En cambio no tendrían la misma suerte de cambiar de despacho, el cultural
Gustavo López o la secretaria de Derechos Humanos, Gabriela Alegre, mientras que la oficina de Comunicación Social quedaría en manos de Cerutti (hoy en la Comisión de la Memoria de la provincia de Buenos Aires).

Todo depende de los acuerdos que ya ha comenzado a urdirel jefe porteño para garantizarse en una estancia pacífica y eficiente de aquí a las elecciones de 2007. El panorama requiere sin embargo de que se aquieten las pujas dentro de las tribus kirchneristas, divididas en varios campamentos, pero finalmente todas dispuestas a entregarse a la simulación del precepto peronista
«el que gana conduce, el que pierde acompaña». Lo habrá recordado así el titular del sindicato amigo del gobierno (porteros) Víctor Santa María quien si bien alojó en la sede gremial a una porción generosa de albertistas -la que ostenta mayor poderío hoy en el territorio de la Capital Federal- que bramaron por la cabeza del voto que terminó destituyendo a Ibarra (Helio Rebot), luego acataron -tras larga tenida- el llamado a la calma de Néstor Kirchner a través de Alberto Fernández. Por eso, quizá, Santa María, ayer, antes de partir a un hermético viaje al interior, pasó por las oficinas de Telerman, con quien también departió hace un tiempo, cuando el nuevo mandatario, como suplente, rechazó el nombramiento del «joven» profesoral Nicolás Trotta al frente del área de Descentralización que dejó vacante otro albertista, Héctor Capacciolli para irse a manejar los fondos de las obras sociales en el gobierno nacional.

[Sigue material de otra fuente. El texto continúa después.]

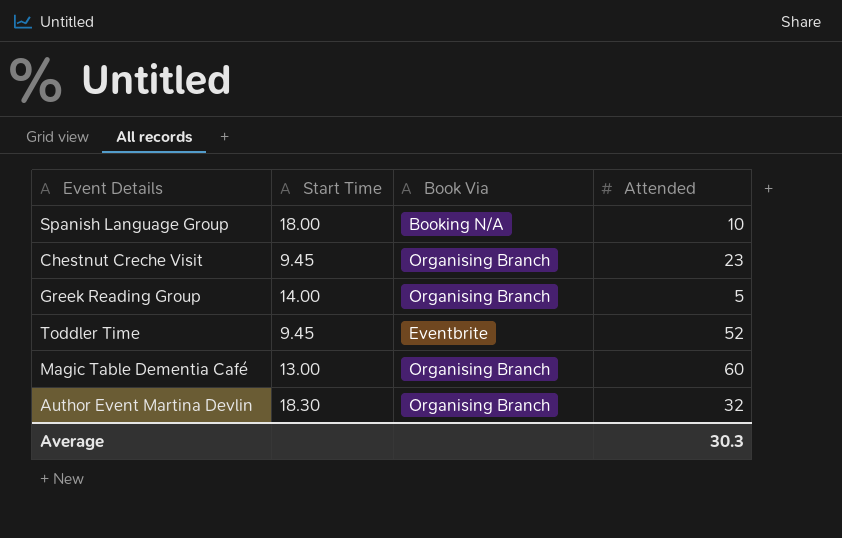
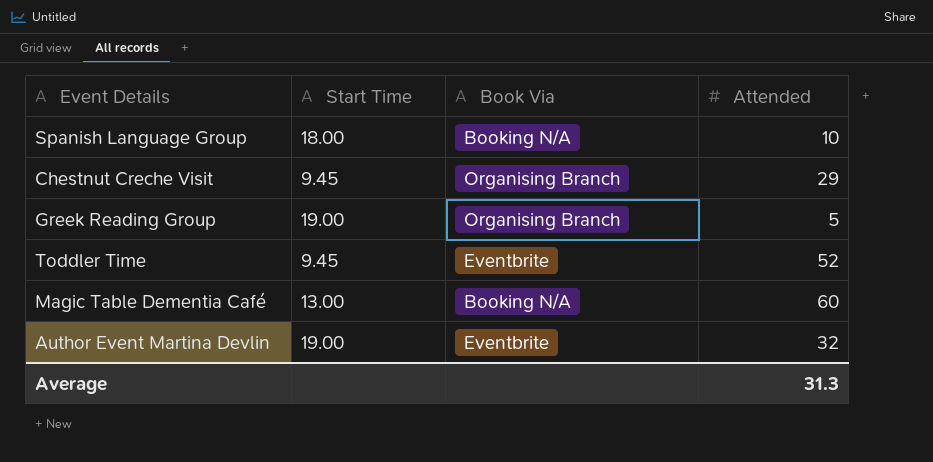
Chestnut Creche Visit | Attended: 23 -> 29
Greek Reading Group | Start Time: 14.00 -> 19.00
Magic Table Dementia Café | Book Via: Organising Branch -> Booking N/A
Author Event Martina Devlin | Start Time: 18.30 -> 19.00
Author Event Martina Devlin | Book Via: Organising Branch -> Eventbrite
Average | Attended: 30.3 -> 31.3

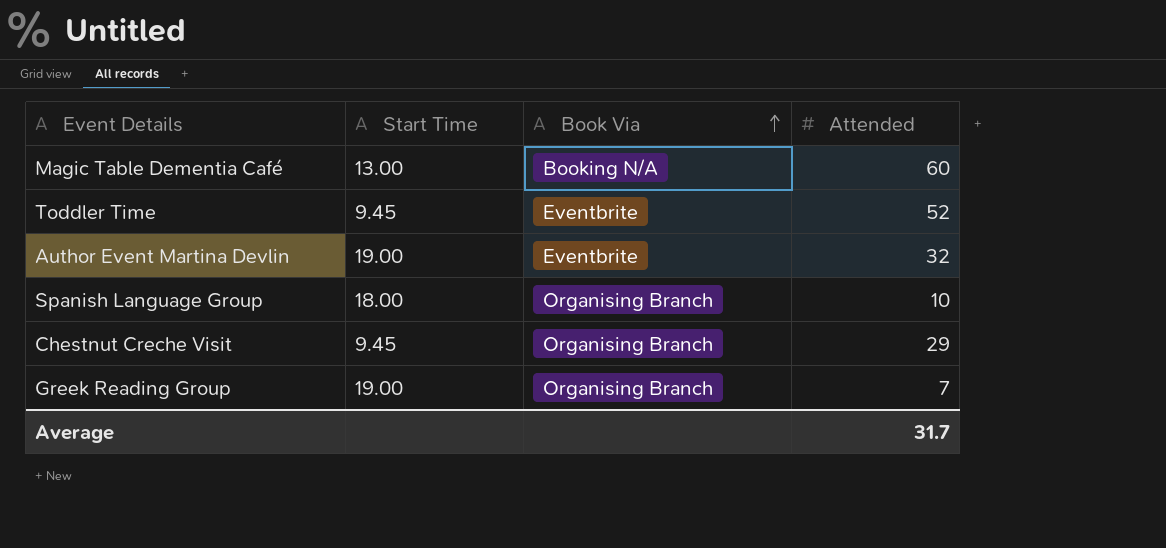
row order: none -> Book Via ascending
Spanish Language Group | Book Via: Booking N/A -> Organising Branch
Greek Reading Group | Attended: 5 -> 7
Average | Attended: 31.3 -> 31.7

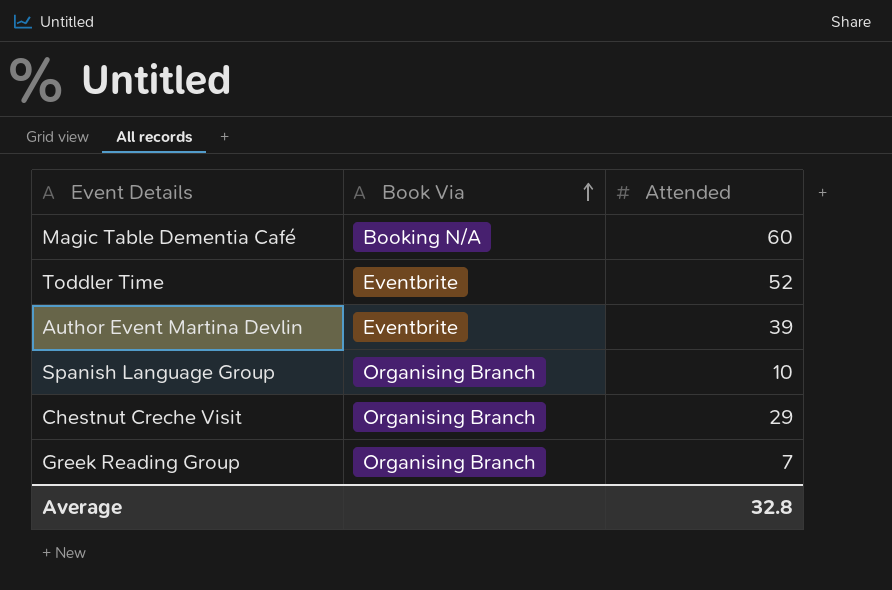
column Start Time | position: 2 -> none
Author Event Martina Devlin | Attended: 32 -> 39
Average | Attended: 31.7 -> 32.8

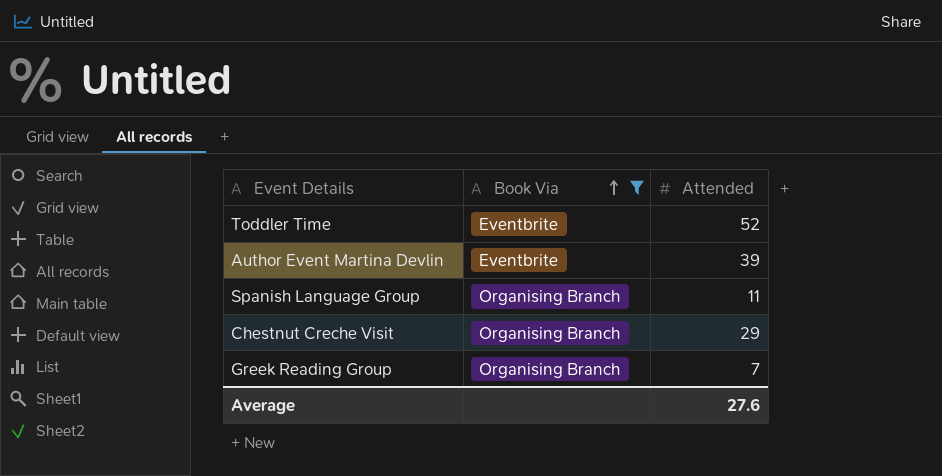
filter: none -> Book Via != Booking N/A
Spanish Language Group | Attended: 10 -> 11
Average | Attended: 32.8 -> 27.6

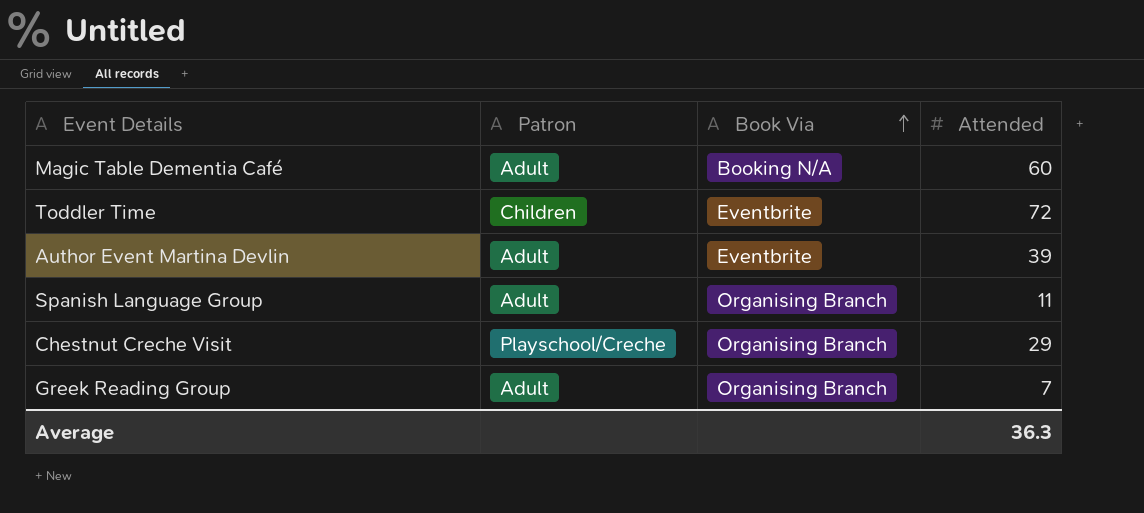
filter: Book Via != Booking N/A -> none
column Patron | position: none -> 2
Toddler Time | Attended: 52 -> 72
Average | Attended: 27.6 -> 36.3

La consigna pejotista envolvió sin duda al jefe de Gabinete nacional, quien con enconos de larga data que se remiten a viejas campañas electorales de
Eduardo Duhalde, con Telerman, se ve obligado a bajar y guardar las banderas de la disputa.

Sin embargo, si el secretario de Salud,
Donato Spacavento (hombre del Presidente), y el de Seguridad, Diego Gorgal, ya son números confirmados, habrá que ver si se le imputa a la cuenta de ese kirchnerismo. Del otro lado, los que no se amargaron con la destitución de Ibarra, esperan que, el lugar de Roberto Feletti lo ocupe un hombre de línea directa con Julio De Vido para sintonizar la obra pública porteña con las apetencias de una vidriera opulenta para las elecciones 2007 en la Capital Federal, que comparta la ciudad con la gestión nacional.

• Educación

Otra dependencia que está en el filo del cambio es la de Educación que conduce Roxana Perazza, cuyo desplazamiento, de producirse, tendría tanto que ver con la política del área como con los acuerdos. Allí usaría otro estilo Telerman, más ligado a la orientación del área que a la política.

Otra tribu peronista que se maneja en sintonía con
Telerman, se encuentra hoy alojada en el macrismo, y a nadie sorprendería que algunos de ellos fueran convocados a enviar a los suyos a algunos puestos clave de la gestión porteña, que presume de intentar no sólo una renovación, sino de quitarle la impronta ibarrista con una propia fundada, entre otros ejes, en hacer producir a la Ciudad y crear entes (como el de Turismo) para esos fines.